|Title||Physical and mental functioning in patients with established rheumatoid arthritis over an 11-year followup period : The role of specific comorbidities|
|Author(s)||Hoek, Joëlle Van Den; Roorda, Leo D.; Boshuizen, Hendriek C.; Tijhuis, Gerard J.; Bos, Geertrudis A. Van Den; Dekker, Joost|
|Source||The Journal of Rheumatology 43 (2016)2. - ISSN 0315-162X - p. 307 - 314.|
Human Nutrition (HNE)
|Publication type||Refereed Article in a scientific journal|
|Keyword(s)||Comorbidity - Depression - Longitudinal - Mental functioning - Physical functioning - Rheumatoid arthritis|
Objective. To investigate the longterm association of a wide range of comorbidities with physical and mental functioning in patients with rheumatoid arthritis (RA). Methods. Longitudinal data over a period of 11 years were collected from 882 patients with RA. Somatic comorbidity and comorbid depression were measured at baseline, with a questionnaire including 20 chronic diseases and with the Center for Epidemiologic Depression Scale, respectively. Physical functioning was measured at 5 timepoints with a disease-specific measure [Health Assessment Questionnaire (HAQ)] and a generic measure [physical scales of the Medical Outcomes Study Short Form-36 (SF-36)]. Mental functioning was measured with the mental scales of the SF-36. To determine the association of baseline-specific comorbidities with functioning over time, we performed longitudinal analyses.

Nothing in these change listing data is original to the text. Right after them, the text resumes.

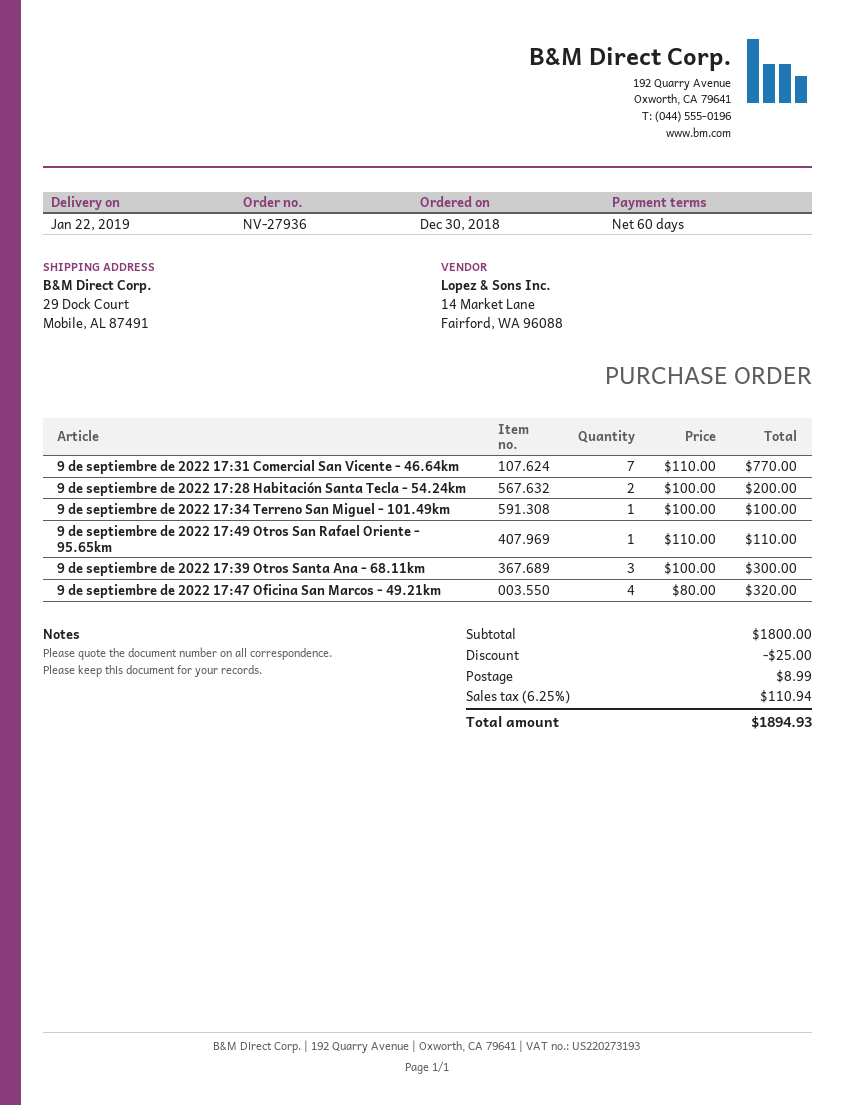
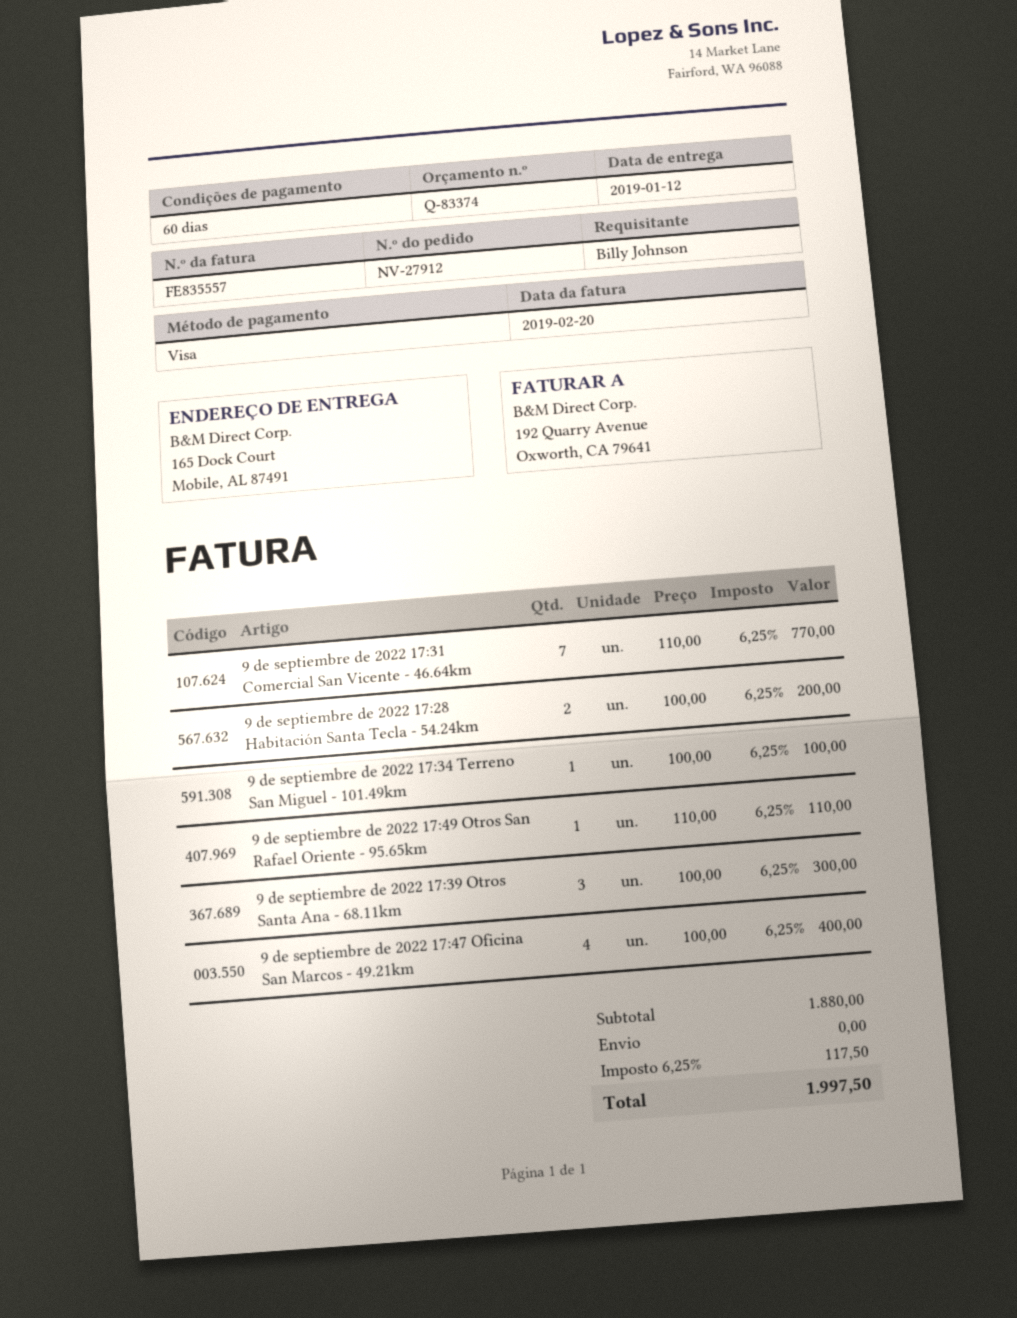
order number: NV-27936 -> NV-27912
delivery date: 2019-01-22 -> 2019-01-12
ship to: 29 Dock Court, Mobile, AL 87491 -> 165 Dock Court, Mobile, AL 87491
9 de septiembre de 2022 17:47 Oficina San Marcos - 49.21km: 4 x 80.00 = 320.00 -> 4 x 100.00 = 400.00
subtotal: 1800.00 -> 1880.00
discount: 25.00 -> none
shipping: 8.99 -> 0.00
tax: 6.25% = 110.94 -> 6.25% = 117.50
total: 1894.93 -> 1997.50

Results.At baseline, 72% percent of the patients were women, mean age ± SD was 59.3 ± 14.8 years, median RA disease duration was 5.0 years, and 68% had ? 1 comorbid condition. The effect of comorbid conditions was more apparent when physical functioning was measured with SF-36, a disease-generic measure, compared with the HAQ, a disease-specific measure. Circulatory conditions and depression were associated (p <0.05) with worse physical functioning according to the HAQ. Respiratory conditions, musculoskeletal conditions, cancer, and depression were associated (p <0.05) with worse physical functioning according to the SF-36. Respiratory conditions and depression were associated with worse mental functioning. Conclusion. Patients with specific comorbid conditions have an increased risk of low functioning in the long term. Targeted attention for these specific comorbid conditions by clinicians is recommended. The Journal of Rheumatology.